- [Information given]:
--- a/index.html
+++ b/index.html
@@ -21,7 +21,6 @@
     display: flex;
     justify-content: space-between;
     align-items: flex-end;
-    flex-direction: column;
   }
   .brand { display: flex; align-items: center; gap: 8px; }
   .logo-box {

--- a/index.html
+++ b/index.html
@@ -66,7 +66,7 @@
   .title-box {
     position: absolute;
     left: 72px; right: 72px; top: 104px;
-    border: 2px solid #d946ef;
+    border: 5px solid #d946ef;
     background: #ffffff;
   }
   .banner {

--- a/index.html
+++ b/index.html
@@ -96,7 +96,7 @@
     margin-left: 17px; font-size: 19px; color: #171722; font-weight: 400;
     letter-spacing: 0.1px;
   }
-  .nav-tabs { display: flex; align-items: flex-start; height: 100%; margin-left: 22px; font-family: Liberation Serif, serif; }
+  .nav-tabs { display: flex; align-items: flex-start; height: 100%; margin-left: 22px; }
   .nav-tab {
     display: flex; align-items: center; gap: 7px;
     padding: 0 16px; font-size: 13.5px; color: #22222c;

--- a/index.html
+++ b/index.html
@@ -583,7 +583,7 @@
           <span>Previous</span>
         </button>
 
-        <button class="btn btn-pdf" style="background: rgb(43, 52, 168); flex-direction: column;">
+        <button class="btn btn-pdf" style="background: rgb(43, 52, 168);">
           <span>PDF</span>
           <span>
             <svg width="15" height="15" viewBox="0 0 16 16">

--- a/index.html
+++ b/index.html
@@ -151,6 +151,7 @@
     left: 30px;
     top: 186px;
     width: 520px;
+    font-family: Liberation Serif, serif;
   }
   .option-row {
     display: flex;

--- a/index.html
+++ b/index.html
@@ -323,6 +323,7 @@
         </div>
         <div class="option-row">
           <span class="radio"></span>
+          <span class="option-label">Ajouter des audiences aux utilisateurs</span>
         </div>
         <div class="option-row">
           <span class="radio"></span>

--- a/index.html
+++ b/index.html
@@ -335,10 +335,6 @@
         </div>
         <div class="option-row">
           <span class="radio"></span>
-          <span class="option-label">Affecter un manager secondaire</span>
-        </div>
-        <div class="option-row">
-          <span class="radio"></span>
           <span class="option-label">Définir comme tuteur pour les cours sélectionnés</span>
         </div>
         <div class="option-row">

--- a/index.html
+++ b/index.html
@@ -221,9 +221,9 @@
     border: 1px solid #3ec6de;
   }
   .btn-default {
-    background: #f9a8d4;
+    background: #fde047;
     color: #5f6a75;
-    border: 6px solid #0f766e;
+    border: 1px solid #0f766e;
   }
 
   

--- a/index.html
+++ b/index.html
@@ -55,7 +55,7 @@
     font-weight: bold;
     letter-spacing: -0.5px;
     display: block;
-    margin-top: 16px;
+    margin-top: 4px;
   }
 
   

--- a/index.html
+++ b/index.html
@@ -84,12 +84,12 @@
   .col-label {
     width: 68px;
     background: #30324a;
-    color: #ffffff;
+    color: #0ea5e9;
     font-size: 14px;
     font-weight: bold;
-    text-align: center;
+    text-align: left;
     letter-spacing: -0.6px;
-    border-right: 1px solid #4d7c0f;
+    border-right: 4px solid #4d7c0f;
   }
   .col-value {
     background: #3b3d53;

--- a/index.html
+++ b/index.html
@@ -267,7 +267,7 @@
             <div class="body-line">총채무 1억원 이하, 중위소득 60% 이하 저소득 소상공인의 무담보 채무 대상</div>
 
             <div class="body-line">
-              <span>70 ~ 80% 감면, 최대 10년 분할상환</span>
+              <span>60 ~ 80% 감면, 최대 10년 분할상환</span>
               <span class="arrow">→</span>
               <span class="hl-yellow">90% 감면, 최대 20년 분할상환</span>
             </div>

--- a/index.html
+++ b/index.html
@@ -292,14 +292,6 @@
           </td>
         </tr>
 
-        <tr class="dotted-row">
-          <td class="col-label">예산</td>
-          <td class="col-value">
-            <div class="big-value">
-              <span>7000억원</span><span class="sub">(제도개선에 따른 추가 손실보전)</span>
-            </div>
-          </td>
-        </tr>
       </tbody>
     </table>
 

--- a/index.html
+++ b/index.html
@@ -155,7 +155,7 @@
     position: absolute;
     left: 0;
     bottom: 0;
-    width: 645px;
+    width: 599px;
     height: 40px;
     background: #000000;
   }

- [Exercise brief]: Report all lines in the listing above that contain the word "tabs".

- [Written solution]:
-  .nav-tabs { display: flex; align-items: flex-start; height: 100%; margin-left: 22px; font-family: Liberation Serif, serif; }
+  .nav-tabs { display: flex; align-items: flex-start; height: 100%; margin-left: 22px; }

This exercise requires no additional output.